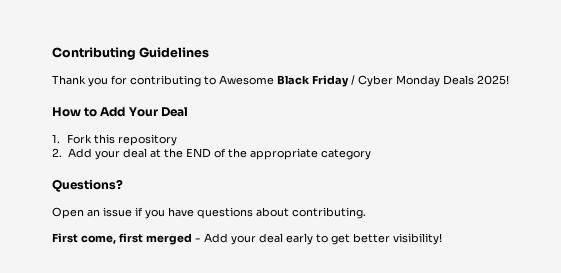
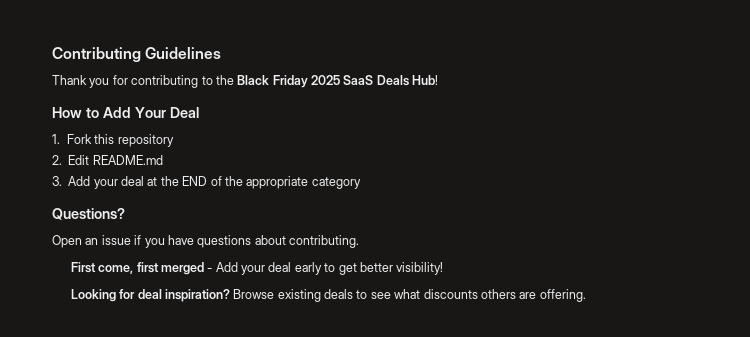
- Thank you for contributing to Awesome Black Friday / Cyber Monday Deals 2025!
+ Thank you for contributing to the Black Friday 2025 SaaS Deals Hub!
- 2. Add your deal at the END of the appropriate category
+ 2. Edit README.md
+ 3. Add your deal at the END of the appropriate category
+ Looking for deal inspiration? Browse existing deals to see what discounts others are offering.

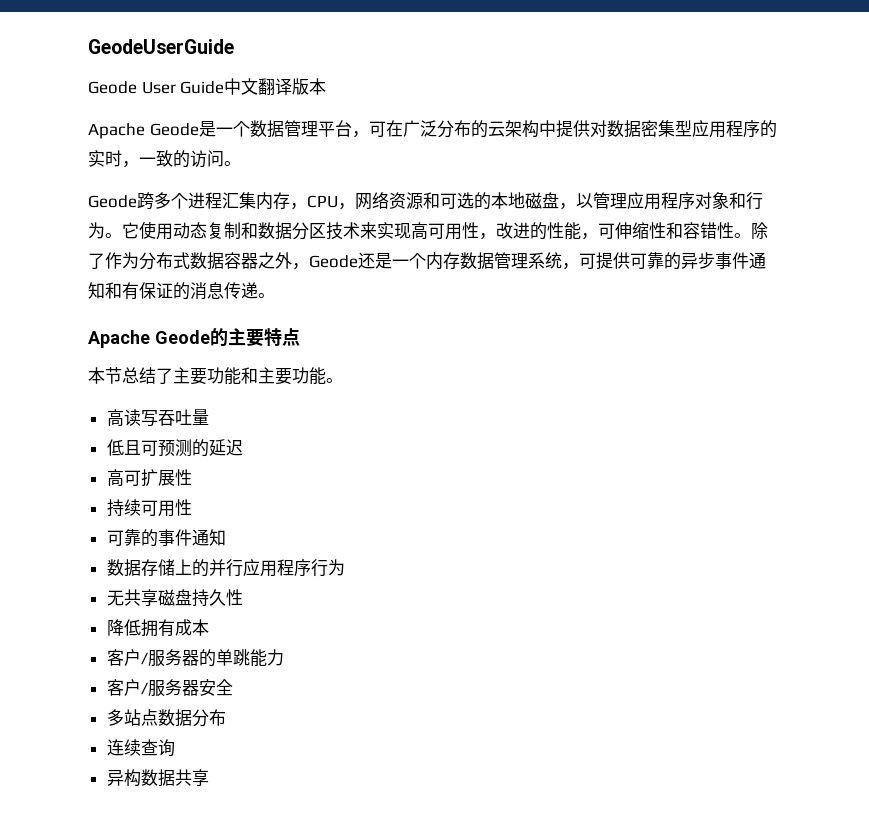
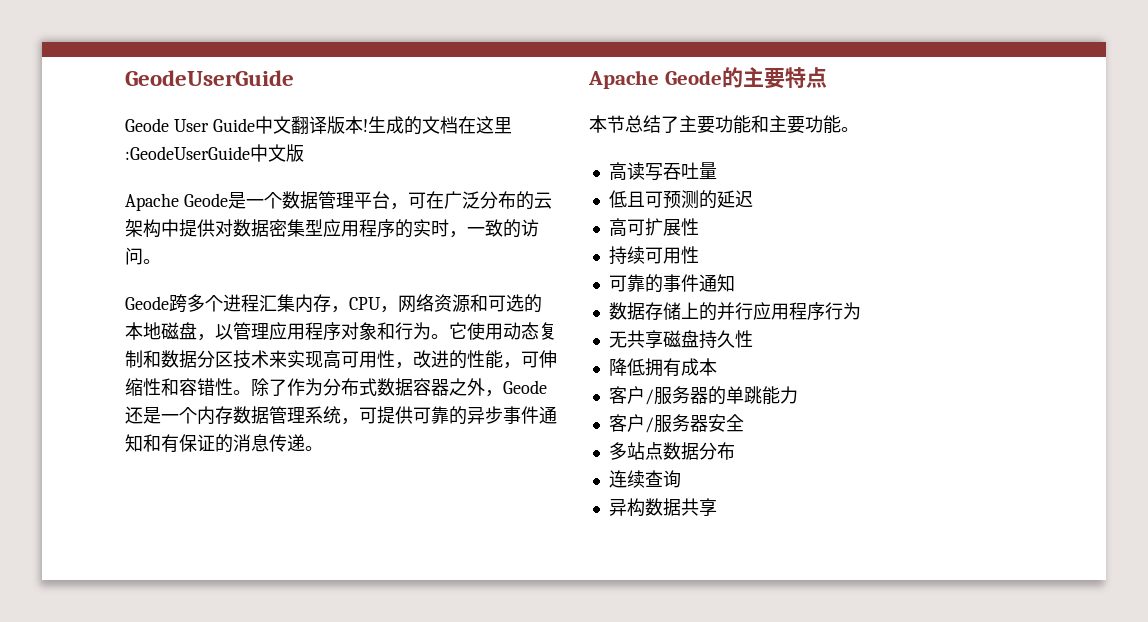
- Geode User Guide中文翻译版本
+ Geode User Guide中文翻译版本!生成的文档在这里:GeodeUserGuide中文版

DIRECTIONS FOR THIS TASK> Give back an exact reproduction of the entries, with all pictures excluded.

ANSWER BOX>
- Thank you for contributing to Awesome Black Friday / Cyber Monday Deals 2025!
+ Thank you for contributing to the Black Friday 2025 SaaS Deals Hub!
- 2. Add your deal at the END of the appropriate category
+ 2. Edit README.md
+ 3. Add your deal at the END of the appropriate category
+ Looking for deal inspiration? Browse existing deals to see what discounts others are offering.

- Geode User Guide中文翻译版本
+ Geode User Guide中文翻译版本!生成的文档在这里:GeodeUserGuide中文版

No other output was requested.